The opinion of the court was delivered by: Gary S. Austin United States Magistrate Judge
ORDER DISMISSING COMPLAINT WITH LEAVE TO AMEND
Plaintiff Beth Sholtis ("Plaintiff"), appearing pro se and proceeding in forma pauperis, filed the instant complaint on March 2, 2009. Plaintiff alleges that officers of the Fresno Police Department transported her to the hospital, rather than to jail, when she was found inside another's home on February 28, 2006, but did not allow her to take her belongings with her. Upon her release from the hospital, Plaintiff called the police department, but claims they refused to help her retrieve her property. A subsequent call to a sergeant and officers in the property department also failed to result in the return of her property. Plaintiff seeks monetary relief in the total sum of $75,000.00. Upon a review of the complaint, this court recommends that the action be dismissed with leave to amend.
In cases where plaintiff is proceeding in forma pauperis, the court must conduct an initial review of the complaint for sufficiency to state a claim. The court must dismiss a complaint or portion thereof if the court determines that the action is legally "frivolous or malicious," fails to state a claim upon which relief may be granted, or seeks monetary relief from a defendant who is immune from such relief. 28 U.S.C. § 1915(e)(2). If the court determines that the complaint fails to state a claim, leave to amend may be granted to the extent that the deficiencies of the complaint can be cured by amendment.

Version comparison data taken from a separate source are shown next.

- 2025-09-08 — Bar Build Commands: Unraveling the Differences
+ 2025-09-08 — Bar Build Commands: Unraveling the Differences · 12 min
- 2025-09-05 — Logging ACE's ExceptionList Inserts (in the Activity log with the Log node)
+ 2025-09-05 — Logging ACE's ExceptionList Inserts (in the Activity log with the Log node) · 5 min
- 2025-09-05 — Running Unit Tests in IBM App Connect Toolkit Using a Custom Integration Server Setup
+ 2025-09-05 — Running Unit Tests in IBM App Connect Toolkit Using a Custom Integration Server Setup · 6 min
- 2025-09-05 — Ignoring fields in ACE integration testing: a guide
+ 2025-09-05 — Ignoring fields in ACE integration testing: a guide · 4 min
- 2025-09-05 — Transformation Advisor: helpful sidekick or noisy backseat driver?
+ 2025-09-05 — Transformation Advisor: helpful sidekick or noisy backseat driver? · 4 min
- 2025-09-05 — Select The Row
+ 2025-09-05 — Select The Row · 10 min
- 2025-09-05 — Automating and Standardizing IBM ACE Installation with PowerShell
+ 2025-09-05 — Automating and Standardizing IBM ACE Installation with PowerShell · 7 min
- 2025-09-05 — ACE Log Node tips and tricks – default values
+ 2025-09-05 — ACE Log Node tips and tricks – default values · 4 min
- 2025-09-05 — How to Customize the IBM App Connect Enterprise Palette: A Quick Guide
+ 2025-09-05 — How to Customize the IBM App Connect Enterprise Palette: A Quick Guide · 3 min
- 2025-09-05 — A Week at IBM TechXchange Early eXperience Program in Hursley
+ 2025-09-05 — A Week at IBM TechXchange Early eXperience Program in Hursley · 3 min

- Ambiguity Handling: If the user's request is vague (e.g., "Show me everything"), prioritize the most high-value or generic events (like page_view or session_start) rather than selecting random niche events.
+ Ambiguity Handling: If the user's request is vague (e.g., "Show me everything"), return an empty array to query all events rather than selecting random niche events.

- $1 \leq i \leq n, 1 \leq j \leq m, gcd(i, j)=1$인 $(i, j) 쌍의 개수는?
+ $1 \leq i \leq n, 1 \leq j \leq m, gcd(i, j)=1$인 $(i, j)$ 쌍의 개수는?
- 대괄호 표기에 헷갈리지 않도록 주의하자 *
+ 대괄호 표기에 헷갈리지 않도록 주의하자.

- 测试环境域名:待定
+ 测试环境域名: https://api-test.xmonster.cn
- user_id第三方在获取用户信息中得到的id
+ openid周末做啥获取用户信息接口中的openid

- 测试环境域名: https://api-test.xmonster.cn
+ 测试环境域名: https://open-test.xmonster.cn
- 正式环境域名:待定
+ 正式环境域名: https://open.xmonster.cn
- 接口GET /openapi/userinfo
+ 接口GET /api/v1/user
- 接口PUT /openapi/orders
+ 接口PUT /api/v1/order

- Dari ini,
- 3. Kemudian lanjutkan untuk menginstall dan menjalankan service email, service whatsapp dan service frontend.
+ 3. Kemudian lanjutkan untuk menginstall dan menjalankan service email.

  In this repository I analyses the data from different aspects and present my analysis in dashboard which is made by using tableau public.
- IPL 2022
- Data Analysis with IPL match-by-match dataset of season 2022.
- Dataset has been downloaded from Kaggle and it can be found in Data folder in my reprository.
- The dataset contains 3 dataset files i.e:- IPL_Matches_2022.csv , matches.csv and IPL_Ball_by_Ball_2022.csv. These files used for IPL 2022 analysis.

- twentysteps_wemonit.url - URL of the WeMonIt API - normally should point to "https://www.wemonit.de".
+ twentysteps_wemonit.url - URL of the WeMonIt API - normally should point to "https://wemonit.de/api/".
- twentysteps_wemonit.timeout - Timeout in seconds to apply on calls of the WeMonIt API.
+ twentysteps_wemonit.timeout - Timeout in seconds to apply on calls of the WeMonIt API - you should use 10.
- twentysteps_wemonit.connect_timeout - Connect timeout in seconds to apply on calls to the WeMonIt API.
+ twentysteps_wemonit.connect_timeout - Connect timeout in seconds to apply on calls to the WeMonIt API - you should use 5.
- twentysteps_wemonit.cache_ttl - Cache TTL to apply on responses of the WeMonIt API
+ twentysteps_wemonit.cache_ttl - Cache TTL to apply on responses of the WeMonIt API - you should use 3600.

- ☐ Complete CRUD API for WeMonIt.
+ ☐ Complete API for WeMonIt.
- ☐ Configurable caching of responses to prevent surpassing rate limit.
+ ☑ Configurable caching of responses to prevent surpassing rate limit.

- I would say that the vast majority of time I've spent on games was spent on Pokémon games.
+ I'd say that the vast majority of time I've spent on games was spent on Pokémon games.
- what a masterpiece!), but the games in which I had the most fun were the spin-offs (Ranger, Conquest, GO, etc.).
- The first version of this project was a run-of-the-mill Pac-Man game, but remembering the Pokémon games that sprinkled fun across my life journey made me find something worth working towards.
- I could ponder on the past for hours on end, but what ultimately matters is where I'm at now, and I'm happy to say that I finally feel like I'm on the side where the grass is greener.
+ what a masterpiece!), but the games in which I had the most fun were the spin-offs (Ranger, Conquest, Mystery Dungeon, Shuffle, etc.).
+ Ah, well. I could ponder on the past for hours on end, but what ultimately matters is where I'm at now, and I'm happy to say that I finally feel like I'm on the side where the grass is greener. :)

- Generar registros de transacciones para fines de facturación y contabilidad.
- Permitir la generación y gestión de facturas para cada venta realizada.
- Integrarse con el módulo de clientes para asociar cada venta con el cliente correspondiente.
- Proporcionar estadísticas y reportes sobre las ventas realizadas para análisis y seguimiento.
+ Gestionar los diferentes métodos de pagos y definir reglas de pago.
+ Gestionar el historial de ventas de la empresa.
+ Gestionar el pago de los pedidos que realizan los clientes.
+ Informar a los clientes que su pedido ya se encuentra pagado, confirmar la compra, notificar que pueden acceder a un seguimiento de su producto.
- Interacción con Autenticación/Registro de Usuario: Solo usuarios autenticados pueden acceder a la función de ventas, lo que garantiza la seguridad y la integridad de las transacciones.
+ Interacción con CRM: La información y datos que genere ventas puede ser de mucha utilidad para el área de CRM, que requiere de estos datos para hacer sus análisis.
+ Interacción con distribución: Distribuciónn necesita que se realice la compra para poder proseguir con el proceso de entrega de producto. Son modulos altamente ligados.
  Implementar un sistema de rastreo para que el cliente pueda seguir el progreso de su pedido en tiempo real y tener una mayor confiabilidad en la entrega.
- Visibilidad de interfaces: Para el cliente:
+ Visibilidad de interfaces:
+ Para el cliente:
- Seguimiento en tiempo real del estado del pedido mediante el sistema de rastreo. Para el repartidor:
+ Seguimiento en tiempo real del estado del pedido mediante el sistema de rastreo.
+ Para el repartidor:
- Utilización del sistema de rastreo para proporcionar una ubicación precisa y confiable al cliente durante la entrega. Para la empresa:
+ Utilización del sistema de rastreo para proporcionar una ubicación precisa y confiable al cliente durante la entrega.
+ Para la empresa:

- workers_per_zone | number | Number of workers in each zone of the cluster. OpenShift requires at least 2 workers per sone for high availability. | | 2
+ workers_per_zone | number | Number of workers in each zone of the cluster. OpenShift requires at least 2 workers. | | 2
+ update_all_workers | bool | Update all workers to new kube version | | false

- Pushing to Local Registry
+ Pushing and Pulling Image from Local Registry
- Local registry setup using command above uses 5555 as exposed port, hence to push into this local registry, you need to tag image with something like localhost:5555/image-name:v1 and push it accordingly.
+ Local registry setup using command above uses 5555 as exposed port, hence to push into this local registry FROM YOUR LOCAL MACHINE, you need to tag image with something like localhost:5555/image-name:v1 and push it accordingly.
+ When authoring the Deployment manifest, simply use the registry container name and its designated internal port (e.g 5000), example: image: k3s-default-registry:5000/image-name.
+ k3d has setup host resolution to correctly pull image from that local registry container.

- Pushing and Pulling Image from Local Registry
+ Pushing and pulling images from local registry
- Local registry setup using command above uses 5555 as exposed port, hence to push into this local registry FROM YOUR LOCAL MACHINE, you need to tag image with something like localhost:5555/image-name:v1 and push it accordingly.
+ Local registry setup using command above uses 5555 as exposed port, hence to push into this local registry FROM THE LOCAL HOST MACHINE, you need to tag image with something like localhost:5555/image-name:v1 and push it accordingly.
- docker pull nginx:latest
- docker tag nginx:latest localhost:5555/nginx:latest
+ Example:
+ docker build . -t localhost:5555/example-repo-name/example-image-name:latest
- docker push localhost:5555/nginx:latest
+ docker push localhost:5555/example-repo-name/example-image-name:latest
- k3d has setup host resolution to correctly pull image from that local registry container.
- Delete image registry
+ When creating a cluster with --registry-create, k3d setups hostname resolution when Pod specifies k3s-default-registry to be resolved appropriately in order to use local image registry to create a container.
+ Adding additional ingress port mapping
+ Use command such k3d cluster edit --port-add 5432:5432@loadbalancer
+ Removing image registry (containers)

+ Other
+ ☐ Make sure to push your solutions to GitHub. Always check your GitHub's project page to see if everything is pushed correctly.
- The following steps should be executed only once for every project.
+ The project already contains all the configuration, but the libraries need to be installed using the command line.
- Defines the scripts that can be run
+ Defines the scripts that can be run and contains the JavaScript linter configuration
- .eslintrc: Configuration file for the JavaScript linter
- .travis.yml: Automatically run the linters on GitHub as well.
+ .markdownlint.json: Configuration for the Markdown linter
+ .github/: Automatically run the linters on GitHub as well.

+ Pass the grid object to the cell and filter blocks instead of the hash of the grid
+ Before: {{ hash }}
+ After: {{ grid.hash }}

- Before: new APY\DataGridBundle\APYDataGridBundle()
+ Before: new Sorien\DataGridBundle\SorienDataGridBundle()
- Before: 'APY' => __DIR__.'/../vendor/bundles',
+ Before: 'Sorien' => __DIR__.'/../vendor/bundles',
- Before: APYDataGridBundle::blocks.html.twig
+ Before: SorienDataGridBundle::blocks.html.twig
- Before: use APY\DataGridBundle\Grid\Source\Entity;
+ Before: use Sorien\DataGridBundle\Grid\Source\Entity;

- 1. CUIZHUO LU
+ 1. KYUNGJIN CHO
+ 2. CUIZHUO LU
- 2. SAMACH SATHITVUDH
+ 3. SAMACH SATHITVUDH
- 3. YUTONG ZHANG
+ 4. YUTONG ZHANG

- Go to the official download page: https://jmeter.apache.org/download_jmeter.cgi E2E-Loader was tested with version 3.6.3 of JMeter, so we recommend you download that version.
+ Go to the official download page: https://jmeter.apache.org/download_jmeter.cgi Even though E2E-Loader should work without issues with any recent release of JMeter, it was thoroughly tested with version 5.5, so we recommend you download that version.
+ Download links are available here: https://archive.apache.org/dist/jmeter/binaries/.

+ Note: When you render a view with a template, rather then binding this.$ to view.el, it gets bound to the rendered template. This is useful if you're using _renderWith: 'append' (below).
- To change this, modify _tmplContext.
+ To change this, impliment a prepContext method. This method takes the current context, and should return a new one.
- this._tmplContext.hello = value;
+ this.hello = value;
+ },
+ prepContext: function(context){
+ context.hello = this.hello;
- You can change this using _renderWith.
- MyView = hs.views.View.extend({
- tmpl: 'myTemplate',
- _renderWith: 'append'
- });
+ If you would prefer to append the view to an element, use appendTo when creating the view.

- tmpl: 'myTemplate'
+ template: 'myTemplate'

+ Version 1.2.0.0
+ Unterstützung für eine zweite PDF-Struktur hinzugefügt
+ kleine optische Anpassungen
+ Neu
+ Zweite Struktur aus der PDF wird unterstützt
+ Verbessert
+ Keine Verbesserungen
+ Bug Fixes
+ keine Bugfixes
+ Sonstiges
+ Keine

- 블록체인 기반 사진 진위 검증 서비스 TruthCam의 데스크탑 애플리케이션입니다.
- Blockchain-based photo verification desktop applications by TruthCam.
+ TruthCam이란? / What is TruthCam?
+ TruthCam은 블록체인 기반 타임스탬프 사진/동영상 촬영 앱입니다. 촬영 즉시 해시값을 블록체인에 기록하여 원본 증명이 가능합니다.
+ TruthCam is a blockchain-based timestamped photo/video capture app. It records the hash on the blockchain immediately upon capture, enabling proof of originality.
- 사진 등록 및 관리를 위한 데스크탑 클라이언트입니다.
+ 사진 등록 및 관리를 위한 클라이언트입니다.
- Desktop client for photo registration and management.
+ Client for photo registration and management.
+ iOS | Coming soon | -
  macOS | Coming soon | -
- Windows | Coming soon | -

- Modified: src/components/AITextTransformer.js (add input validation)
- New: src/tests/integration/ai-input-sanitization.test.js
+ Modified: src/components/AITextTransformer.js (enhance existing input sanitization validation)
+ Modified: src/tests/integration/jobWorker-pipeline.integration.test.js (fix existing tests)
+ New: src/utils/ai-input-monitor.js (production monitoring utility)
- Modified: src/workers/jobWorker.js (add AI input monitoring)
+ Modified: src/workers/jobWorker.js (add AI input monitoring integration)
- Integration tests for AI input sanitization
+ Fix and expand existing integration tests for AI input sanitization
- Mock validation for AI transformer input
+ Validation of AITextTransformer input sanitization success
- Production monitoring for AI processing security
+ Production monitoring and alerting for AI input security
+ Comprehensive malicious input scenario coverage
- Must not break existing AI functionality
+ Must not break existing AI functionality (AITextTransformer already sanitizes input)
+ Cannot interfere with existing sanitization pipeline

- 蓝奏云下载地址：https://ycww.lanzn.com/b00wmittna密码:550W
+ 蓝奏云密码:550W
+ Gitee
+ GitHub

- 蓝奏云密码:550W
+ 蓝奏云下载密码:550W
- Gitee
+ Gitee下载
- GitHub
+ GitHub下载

In reviewing a complaint under this standard, the court must accept as true the allegations of the complaint in question (Hospital Bldg. Co. v. Trustees of Rex Hospital, 425 U.S. 738, 740 (1976)), construe the pro se pleadings liberally in the light most favorable to the plaintiff (Resnick v. Hayes, 213 F.3d 443, 447 (9th Cir. 2000)), and resolve all doubts in the plaintiff's favor (Jenkins v. McKeithen, 395 U.S. 411, 421 (1969)).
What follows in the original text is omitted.